Part of the collection, the President's Files, was indexed in the 1970s by part-time staff, and some materials collected since then include brief accession inventories. But approximately 40% of the collection has little to no inventory or arrangement, and even the materials that have been inventoried contain personally identifiable information and records including social security numbers, students' grades and disciplinary matters, financial documents, faculty matters, and more.
The index and inventories help staff find material by subject matter, but the materials themselves do not meet the definition of a processed collection, or one that has undergone "arrangement, preservation, description, and screening activities."2 There is no university archivist at the present time to arrange the backlog of university records or to create records schedules and accessions policies with any offices on campus to ensure the timely and continual transfer of university records to the archives.
Despite a lack of processed collections, the University Archives are still accessible to researchers. SC&A is the first stop shop in the Loyola University New Orleans community for materials related to institutional knowledge and history. The Association of Research Libraries' (ARL) Special Collections Task Force Final Status Report charges Special Collections and Archives to "enhance access to collections and backlogs, [and] surface 'hidden collections.'"3 SC&A has done its best to accommodate researchers with what is readily accessible using the index and inventories to find appropriate subject material, followed by reviewing for potentially sensitive information that should be restricted. Staff also works on processing the most frequently used unprocessed portions of the University Archives, but it will be quite some time before the entire collection is fully described. In addition, access to the President's Files, a large section of the University Archives, requires permission from the current President's office.

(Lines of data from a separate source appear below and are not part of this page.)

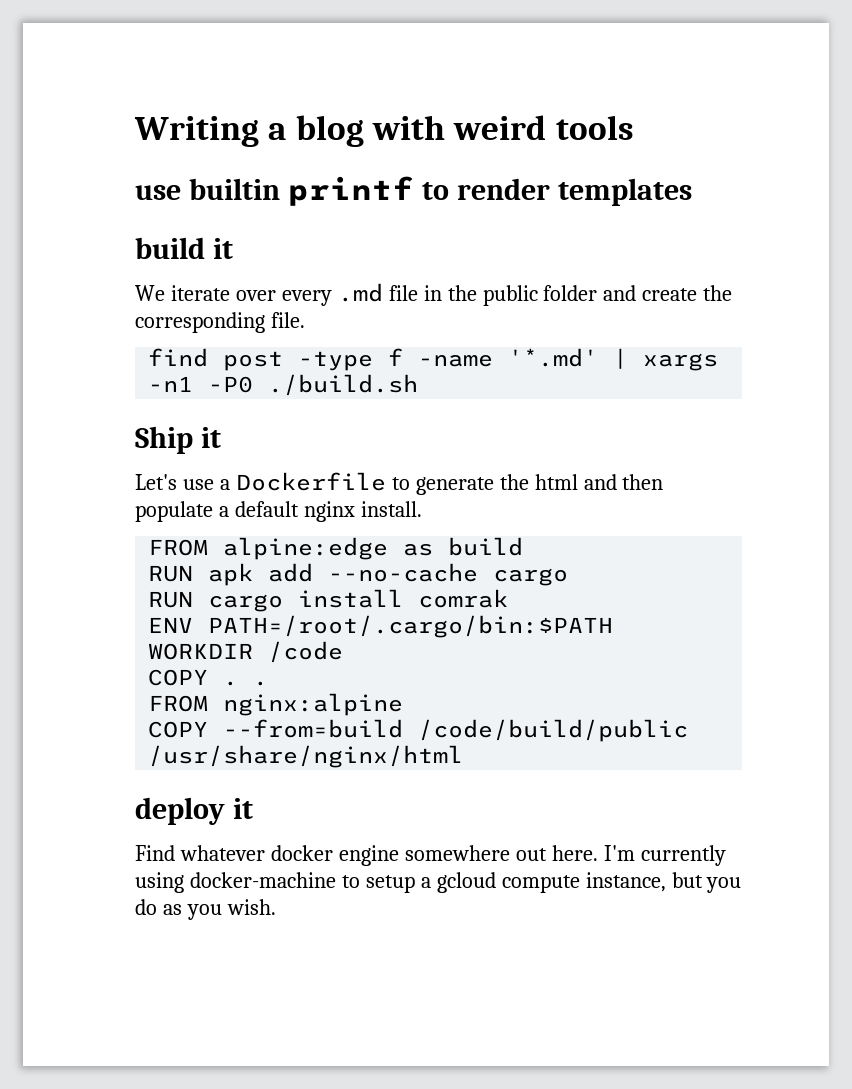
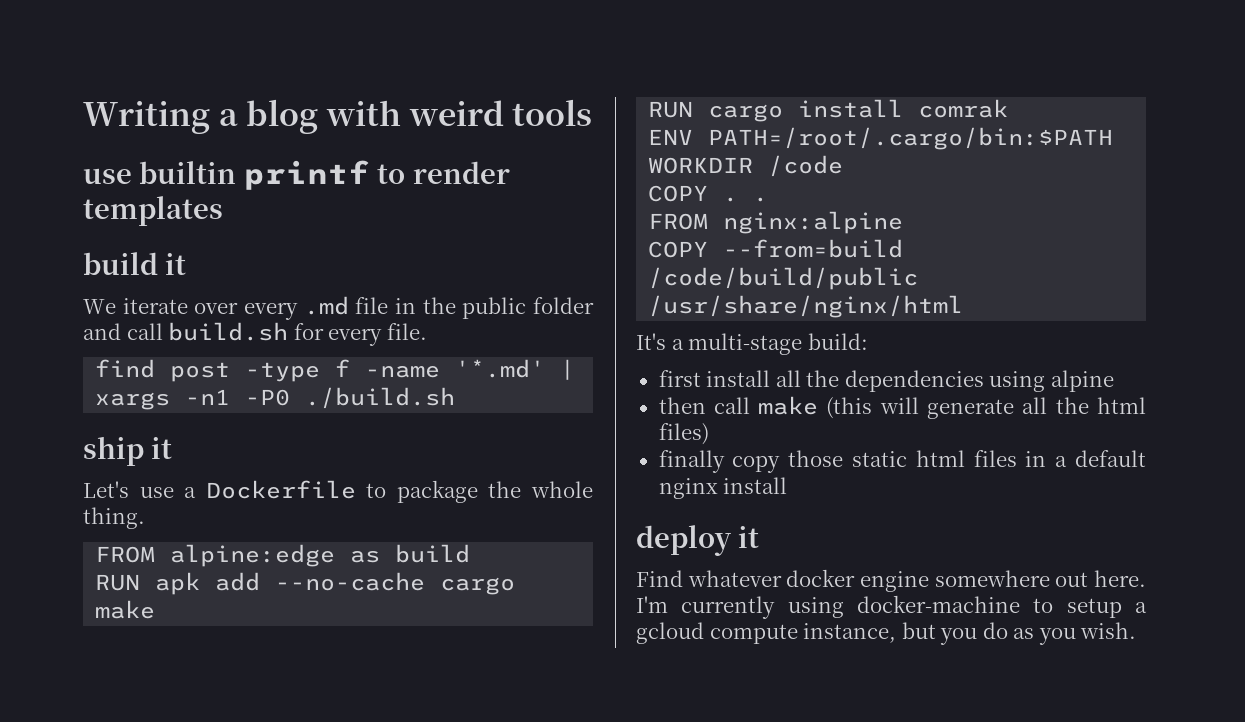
- We iterate over every .md file in the public folder and create the corresponding file.
+ We iterate over every .md file in the public folder and call build.sh for every file.
- Ship it
+ ship it
- Let's use a Dockerfile to generate the html and then populate a default nginx install.
+ Let's use a Dockerfile to package the whole thing.
- RUN apk add --no-cache cargo
+ RUN apk add --no-cache cargo make
+ It's a multi-stage build:
+ first install all the dependencies using alpine
+ then call make (this will generate all the html files)
+ finally copy those static html files in a default nginx install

This combination of unprocessed materials, privacy concerns, and use restrictions have created a challenging situation. It has been imperative for SC&A to find ways to make institutional history more available to users until it is possible to completely process the University Archives in the near future.
Prior to the university's centennial celebration in 2012, SC&A outsourced the digitization of the school newspaper, yearbook, and bulletins (course catalogs). The materials in these digital collections have had very high item views compared to other digital collections and have also proven popular with researchers who visit SC&A, as well as those who contact staff through phone or email. These users are frequently interested in images, so the University Photographs seemed like an appropriate next-step for digitization.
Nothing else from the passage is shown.